Through Kalema-Zikusoka’s many bridge-building interventions, that vicious cycle has been transformed into a virtuous one, with several programmes being expanded to other parts of Uganda and beyond. In 2003, she founded Conservation Through Public Health (CTPH), an NGO through which she could fundraise and still run One Health programmes in Bwindi. She recruited her husband, a Ugandan telecoms entrepreneur whom she’d met while studying for her masters at North Carolina State University, as treasurer, and her former research assistant, Stephen Rubanga, as secretary; CTPH now has 35 employees.

Instead of parachuting in outsiders, local volunteering has been key to its success. This empowers the Bwindi people and encourages them to be stewards of their own environment. To keep the gorillas away from those bananas, Kalema-Zikusoka formed the Gorilla Guardians – local volunteers to herd gorillas back to the national park. Twenty years on, Bwindi’s 119 gorilla guardians are “a source of pride to the community,” she says. She also introduced family planning to Bwindi, in a way that was sympathetic to the community. What went down best, she found, was contraceptive injections every three months (more convenient; less explaining to do to sceptical husbands), administered by trained volunteers from the villages. And she established volunteer health visitors from each village who’d teach households about hygiene and sanitation. Now, “when gorillas forage in their gardens,” she writes, “they find cleaner homes with no dirty clothing on scarecrows, no open defecation and no uncovered rubbish heaps.” With the gorillas falling sick less often, tourism has prospered.

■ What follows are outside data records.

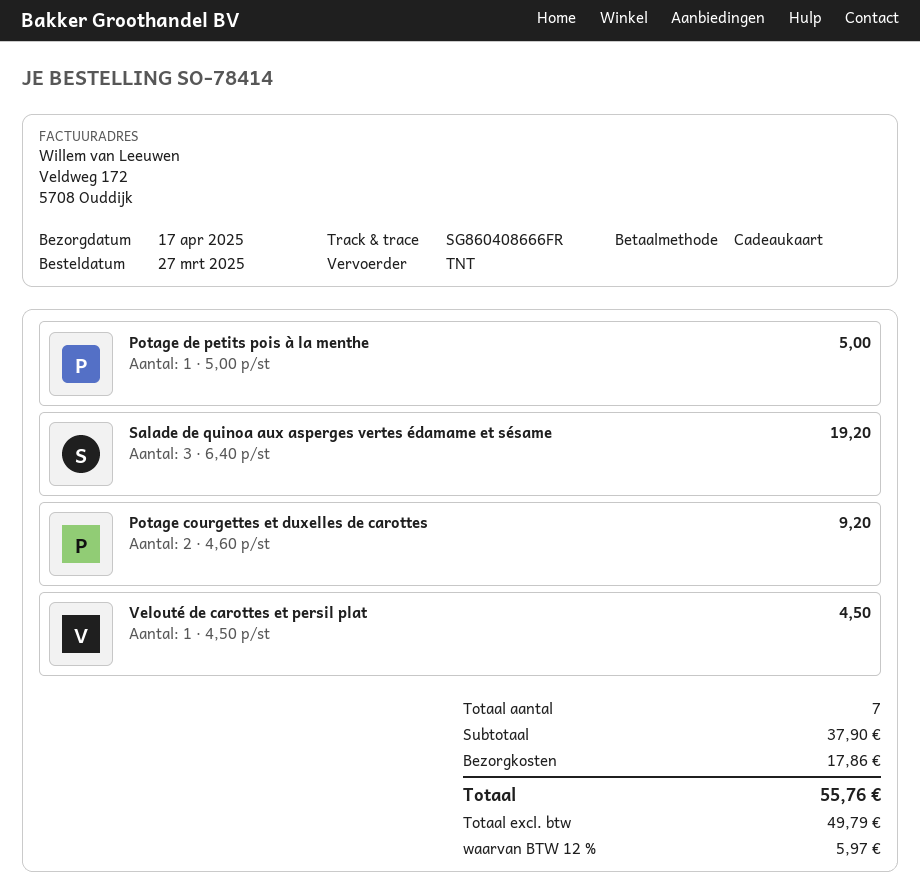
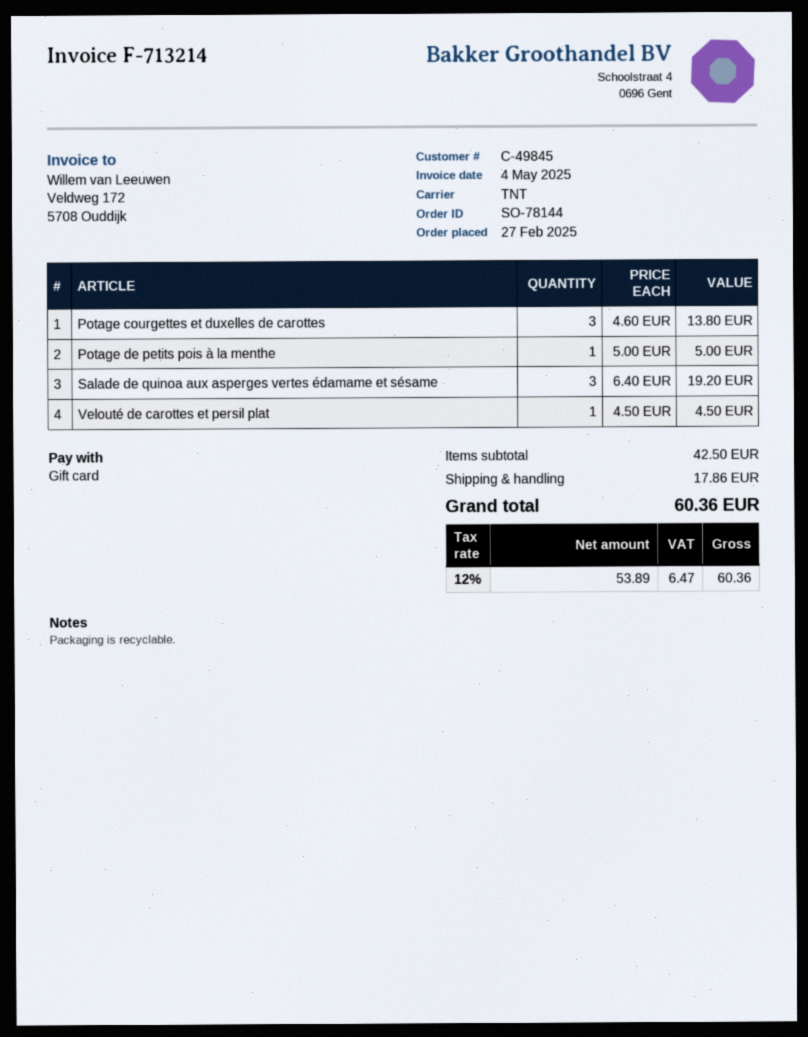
order number: SO-78414 -> SO-78144
order date: 2025-03-27 -> 2025-02-27
Potage courgettes et duxelles de carottes: 2 x 4.60 = 9.20 -> 3 x 4.60 = 13.80
subtotal: 37.90 -> 42.50
net: 49.79 -> 53.89
tax: 12% = 5.97 -> 12% = 6.47
total: 55.76 -> 60.36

Lunch on the go: a silverback enjoying a snack in Bwindi.
Lunch on the go: a silverback enjoying a snack in Bwindi. Photograph: Paul Wild/500px/Getty Images/500px Plus

 

And now that the locals get a share of the tourist dollar – through selling food, crafts and accommodation, or as porters, guides and rangers – they see an incentive to protect the gorillas (many rangers are former poachers and enjoy better pay and more regular work). A few years ago, a very elderly silverback was found dining on villagers’ bananas and berries, but the locals let him graze. When he died a few days later, aged around 50, about 100 members of the community attended his funeral. “This act of kindness signified how far conservation efforts have come in Bwindi and that true friendship between people and wild animals is, indeed, possible,” says Kalema-Zikusoka.

Yet it’s a fragile ecosystem. When Covid hit and tourism halted, poaching and poverty returned. It may not surprise you to hear that Kalema-Zikusoka created a solution, providing 1,000 of Bwindi’s most vulnerable households with seedlings of fast-growing food crops – pumpkins, maize, ground nuts, beans, onions, tomatoes, amaranthus, spinach, kale and cabbages.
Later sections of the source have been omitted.